### Information ###
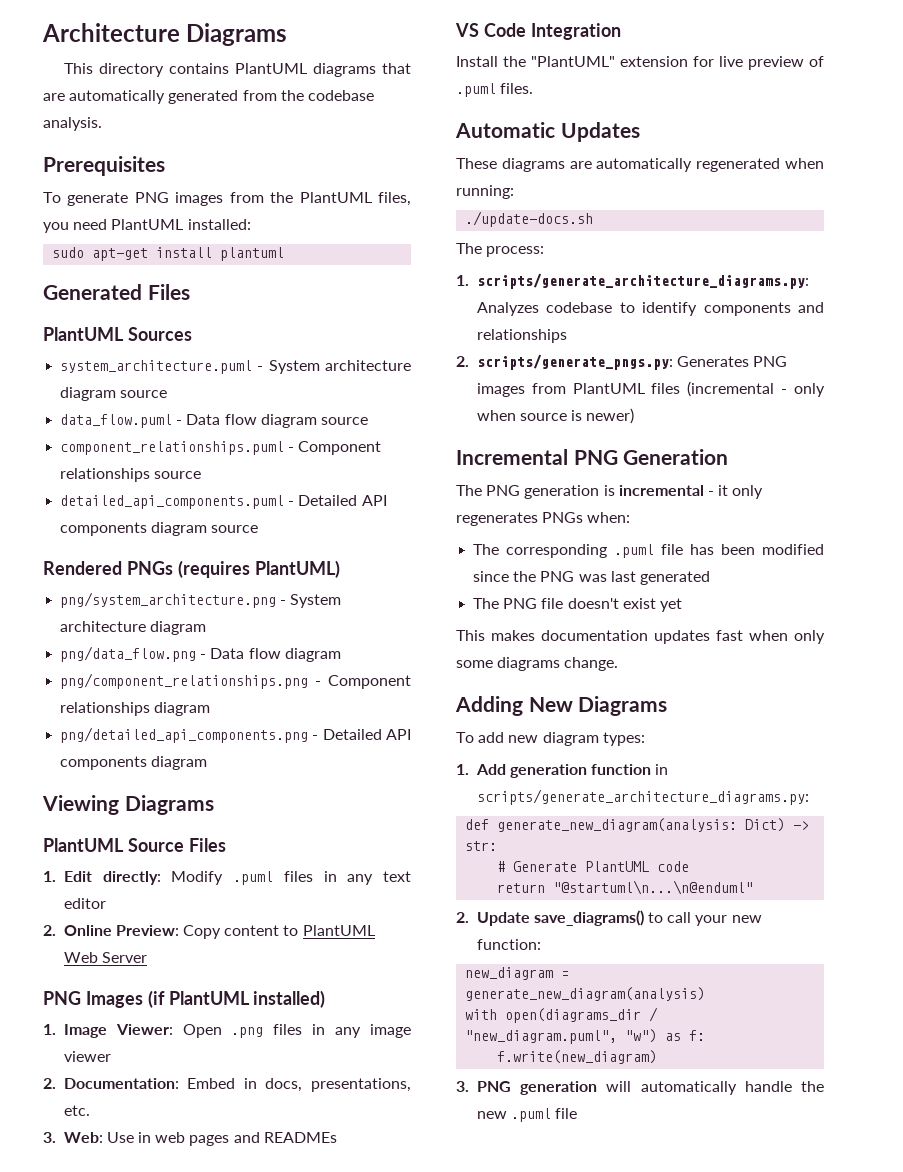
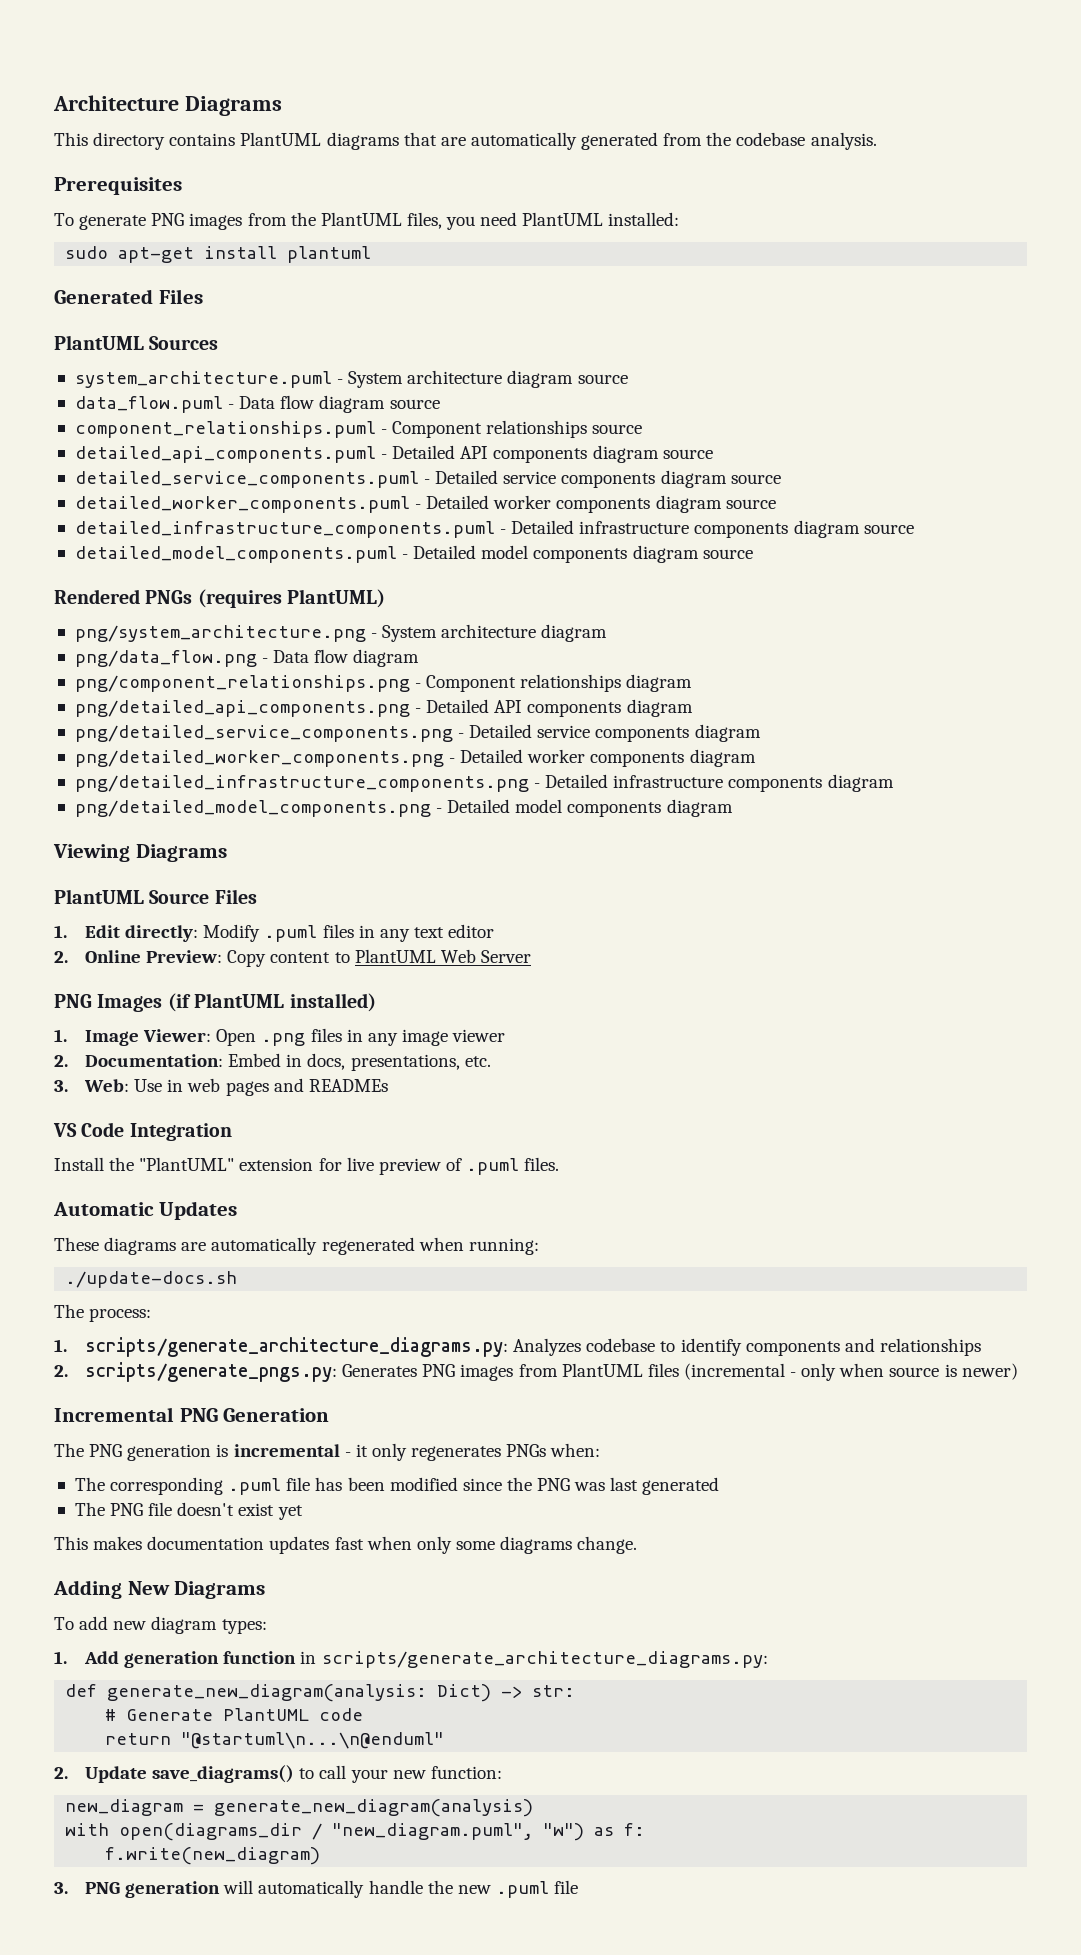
+ detailed_service_components.puml - Detailed service components diagram source
+ detailed_worker_components.puml - Detailed worker components diagram source
+ detailed_infrastructure_components.puml - Detailed infrastructure components diagram source
+ detailed_model_components.puml - Detailed model components diagram source
+ png/detailed_service_components.png - Detailed service components diagram
+ png/detailed_worker_components.png - Detailed worker components diagram
+ png/detailed_infrastructure_components.png - Detailed infrastructure components diagram
+ png/detailed_model_components.png - Detailed model components diagram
###
Activity
Reproduce the data word for word, excluding its pictures.

Your response
+ detailed_service_components.puml - Detailed service components diagram source
+ detailed_worker_components.puml - Detailed worker components diagram source
+ detailed_infrastructure_components.puml - Detailed infrastructure components diagram source
+ detailed_model_components.puml - Detailed model components diagram source
+ png/detailed_service_components.png - Detailed service components diagram
+ png/detailed_worker_components.png - Detailed worker components diagram
+ png/detailed_infrastructure_components.png - Detailed infrastructure components diagram
+ png/detailed_model_components.png - Detailed model components diagram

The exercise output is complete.